Not fearing the persecution of men
Another problem with fearing men is that everyone keeps quiet on the truth to avoid persecution. This is why there’s barely anyone out there even recognizing our Egyptian society, much less preaching against it and showing others the way out. In fear of persecution, then, men often forsake God and keep quiet on their couches hoping their lives will pass before everything goes bad.
But the man of God has to be ready for whatever the statists may send his way while he serves God and preaches the good word. Jesus warns us that when we go out and preach the word of God, we should expect to be persecuted, kidnapped, imprisoned, etc., by the very people (police, prosecutors, jailers) who “statist Christians” (contradiction) tell us are carrying out God’s holy work. But we are never to fear these agents of the State, these “law enforcement” officers that most of our foolish people think are God’s people.
“Behold, I am sending you out like sheep among wolves; therefore be as shrewd as snakes and as innocent as doves. But beware of men; for they will hand you over to their councils and flog you in their synagogues. On My account, you will be brought before governors and kings as witnesses to them and to the Gentiles. But when they hand you over, do not worry about how to respond or what to say. In that hour you will be given what to say. For it will not be you speaking, but the Spirit of your Father speaking through you. Brother will betray brother to death, and a father his child; children will rise against their parents and have them put to death. You will be hated by everyone because of My name, but the one who perseveres to the end will be saved” (Matthew 10:16-22).
That men will hate us for walking in Christ should not be a deterrent from doing God’s work, even though agents of the State will surely try to come down on God’s people under the name of “law enforcement” who claim in vain that “in God we trust.”

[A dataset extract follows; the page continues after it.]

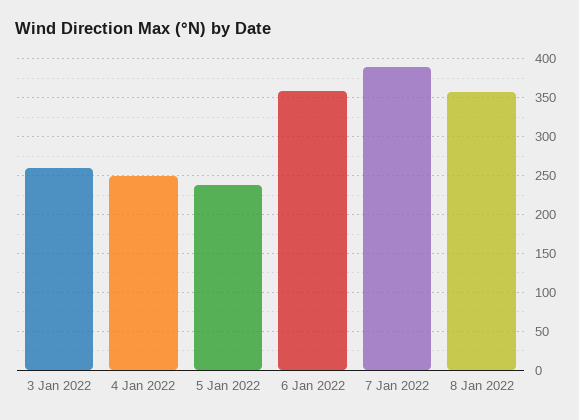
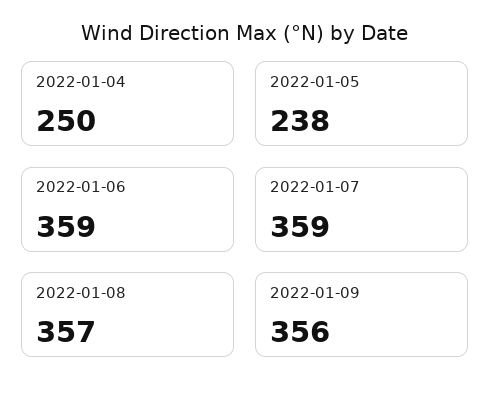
3 Jan 2022: 260 -> none
7 Jan 2022: 390 -> 359
2022-01-09: none -> 356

Anyone doing God’s work is going to find themselves criticized and under attack by the world, which hates God and loves the statist enemies of God. But when we find ourselves in these positions, we need to fear abandoning God more than the pressures these men may put us under. “We must obey God rather than men” (Acts 5:29). Anyone ready to serve God and share his word should be ready to persevere against the inevitable backlash of men that will come their way, because fearing God is against everything the world of man-fearers believe in.
We can either fear God, or fear men. As for me and my house, we will fear God rather than governments.